***** Data under study

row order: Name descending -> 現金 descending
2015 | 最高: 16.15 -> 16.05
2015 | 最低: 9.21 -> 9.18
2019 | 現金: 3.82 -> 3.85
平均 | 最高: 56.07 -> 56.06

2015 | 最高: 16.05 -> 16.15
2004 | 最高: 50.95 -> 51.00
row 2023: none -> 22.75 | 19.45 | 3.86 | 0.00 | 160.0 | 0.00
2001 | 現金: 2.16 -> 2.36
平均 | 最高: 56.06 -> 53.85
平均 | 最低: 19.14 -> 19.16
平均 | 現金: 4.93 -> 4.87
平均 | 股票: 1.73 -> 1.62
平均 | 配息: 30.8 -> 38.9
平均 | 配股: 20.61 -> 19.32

**********
***** Data under study

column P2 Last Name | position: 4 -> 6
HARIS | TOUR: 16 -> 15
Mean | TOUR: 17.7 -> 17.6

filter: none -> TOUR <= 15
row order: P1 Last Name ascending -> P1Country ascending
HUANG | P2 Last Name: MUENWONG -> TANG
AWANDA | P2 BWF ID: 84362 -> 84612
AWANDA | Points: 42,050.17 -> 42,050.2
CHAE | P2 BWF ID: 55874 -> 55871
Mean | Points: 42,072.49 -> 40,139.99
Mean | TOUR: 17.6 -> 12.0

**********

→ Activity
Once you reach the line with "row 2023: none" in the data above, copy it and every line after it exactly, up to and including the line with "平均 | 配股: 20.61 -> 19.32".

→ Your solution
row 2023: none -> 22.75 | 19.45 | 3.86 | 0.00 | 160.0 | 0.00
2001 | 現金: 2.16 -> 2.36
平均 | 最高: 56.06 -> 53.85
平均 | 最低: 19.14 -> 19.16
平均 | 現金: 4.93 -> 4.87
平均 | 股票: 1.73 -> 1.62
平均 | 配息: 30.8 -> 38.9
平均 | 配股: 20.61 -> 19.32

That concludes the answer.